_PROBLEM STATEMENT_
Work through the records below and copy every line that includes "Channels".
•••••
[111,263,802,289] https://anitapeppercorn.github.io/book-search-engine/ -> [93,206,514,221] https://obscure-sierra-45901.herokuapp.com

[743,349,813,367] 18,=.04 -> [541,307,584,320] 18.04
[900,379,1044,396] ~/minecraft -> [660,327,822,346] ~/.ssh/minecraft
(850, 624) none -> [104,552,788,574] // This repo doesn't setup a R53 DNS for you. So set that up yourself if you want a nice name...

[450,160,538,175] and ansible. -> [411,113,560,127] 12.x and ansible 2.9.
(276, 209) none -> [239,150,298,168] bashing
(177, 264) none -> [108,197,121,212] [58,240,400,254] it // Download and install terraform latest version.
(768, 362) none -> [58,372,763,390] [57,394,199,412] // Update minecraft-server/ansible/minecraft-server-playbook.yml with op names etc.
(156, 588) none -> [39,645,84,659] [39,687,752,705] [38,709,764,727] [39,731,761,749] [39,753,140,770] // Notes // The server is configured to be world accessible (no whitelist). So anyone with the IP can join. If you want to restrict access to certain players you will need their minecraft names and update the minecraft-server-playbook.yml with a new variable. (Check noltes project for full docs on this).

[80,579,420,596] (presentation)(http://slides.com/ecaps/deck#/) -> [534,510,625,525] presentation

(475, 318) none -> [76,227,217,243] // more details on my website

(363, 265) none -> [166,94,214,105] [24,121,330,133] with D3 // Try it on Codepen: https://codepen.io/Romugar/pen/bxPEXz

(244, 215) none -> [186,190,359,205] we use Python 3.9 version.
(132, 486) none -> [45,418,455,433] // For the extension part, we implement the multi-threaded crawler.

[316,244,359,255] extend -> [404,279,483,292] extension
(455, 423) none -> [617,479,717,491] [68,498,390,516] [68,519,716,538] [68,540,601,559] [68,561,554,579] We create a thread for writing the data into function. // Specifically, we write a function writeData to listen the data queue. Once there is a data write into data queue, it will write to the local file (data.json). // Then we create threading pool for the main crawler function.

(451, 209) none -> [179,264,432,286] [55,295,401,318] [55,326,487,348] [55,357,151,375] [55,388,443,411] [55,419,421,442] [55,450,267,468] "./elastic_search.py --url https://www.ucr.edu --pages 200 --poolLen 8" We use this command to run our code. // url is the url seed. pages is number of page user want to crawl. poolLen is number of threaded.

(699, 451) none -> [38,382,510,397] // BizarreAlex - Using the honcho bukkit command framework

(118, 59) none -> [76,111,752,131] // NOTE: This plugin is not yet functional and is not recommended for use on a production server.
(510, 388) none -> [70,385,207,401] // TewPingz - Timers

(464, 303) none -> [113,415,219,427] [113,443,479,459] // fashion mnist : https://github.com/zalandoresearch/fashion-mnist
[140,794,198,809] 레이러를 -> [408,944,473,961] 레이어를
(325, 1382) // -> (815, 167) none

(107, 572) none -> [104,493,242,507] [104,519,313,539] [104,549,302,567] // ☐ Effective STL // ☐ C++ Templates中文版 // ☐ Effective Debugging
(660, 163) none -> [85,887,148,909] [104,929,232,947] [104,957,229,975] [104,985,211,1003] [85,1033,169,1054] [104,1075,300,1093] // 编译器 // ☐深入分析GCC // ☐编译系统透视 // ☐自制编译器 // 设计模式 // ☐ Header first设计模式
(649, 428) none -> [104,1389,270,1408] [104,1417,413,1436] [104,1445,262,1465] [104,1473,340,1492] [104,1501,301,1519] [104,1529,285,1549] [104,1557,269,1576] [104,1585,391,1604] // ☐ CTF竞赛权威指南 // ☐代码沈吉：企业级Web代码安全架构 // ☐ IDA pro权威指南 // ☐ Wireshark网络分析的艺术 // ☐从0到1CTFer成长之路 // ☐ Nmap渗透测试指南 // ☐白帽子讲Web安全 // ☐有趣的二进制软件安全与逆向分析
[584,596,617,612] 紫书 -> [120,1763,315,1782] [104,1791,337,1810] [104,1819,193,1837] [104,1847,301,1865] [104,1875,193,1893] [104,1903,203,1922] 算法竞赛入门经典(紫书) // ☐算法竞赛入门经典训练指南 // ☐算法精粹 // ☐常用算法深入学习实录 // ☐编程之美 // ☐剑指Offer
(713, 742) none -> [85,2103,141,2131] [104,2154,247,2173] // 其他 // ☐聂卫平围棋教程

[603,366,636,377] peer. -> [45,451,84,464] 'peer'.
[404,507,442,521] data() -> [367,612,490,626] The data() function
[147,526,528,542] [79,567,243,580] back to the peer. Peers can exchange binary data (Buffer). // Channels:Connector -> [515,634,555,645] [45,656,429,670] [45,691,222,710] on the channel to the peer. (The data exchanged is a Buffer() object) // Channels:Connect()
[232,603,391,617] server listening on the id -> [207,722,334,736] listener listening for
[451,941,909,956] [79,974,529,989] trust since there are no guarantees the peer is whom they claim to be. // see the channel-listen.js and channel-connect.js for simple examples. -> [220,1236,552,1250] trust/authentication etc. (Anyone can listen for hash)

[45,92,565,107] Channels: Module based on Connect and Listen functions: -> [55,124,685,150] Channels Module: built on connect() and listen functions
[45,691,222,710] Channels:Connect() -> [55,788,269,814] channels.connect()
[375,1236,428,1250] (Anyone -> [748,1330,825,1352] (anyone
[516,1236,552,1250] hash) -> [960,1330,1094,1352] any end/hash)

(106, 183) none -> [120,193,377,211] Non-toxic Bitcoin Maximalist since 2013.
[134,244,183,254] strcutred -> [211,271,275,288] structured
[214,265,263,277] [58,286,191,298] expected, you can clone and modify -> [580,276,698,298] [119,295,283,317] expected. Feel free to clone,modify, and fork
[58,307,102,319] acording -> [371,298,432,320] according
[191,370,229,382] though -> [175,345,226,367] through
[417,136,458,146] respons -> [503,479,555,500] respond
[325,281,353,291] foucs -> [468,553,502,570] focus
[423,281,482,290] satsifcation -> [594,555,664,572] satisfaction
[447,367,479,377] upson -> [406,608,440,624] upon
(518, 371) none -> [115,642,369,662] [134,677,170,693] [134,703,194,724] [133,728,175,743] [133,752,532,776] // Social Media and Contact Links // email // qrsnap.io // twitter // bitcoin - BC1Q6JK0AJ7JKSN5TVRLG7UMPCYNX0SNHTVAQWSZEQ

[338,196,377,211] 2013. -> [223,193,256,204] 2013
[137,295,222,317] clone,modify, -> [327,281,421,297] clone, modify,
•••••
_REPLY_
[147,526,528,542] [79,567,243,580] back to the peer. Peers can exchange binary data (Buffer). // Channels:Connector -> [515,634,555,645] [45,656,429,670] [45,691,222,710] on the channel to the peer. (The data exchanged is a Buffer() object) // Channels:Connect()
[45,92,565,107] Channels: Module based on Connect and Listen functions: -> [55,124,685,150] Channels Module: built on connect() and listen functions
[45,691,222,710] Channels:Connect() -> [55,788,269,814] channels.connect()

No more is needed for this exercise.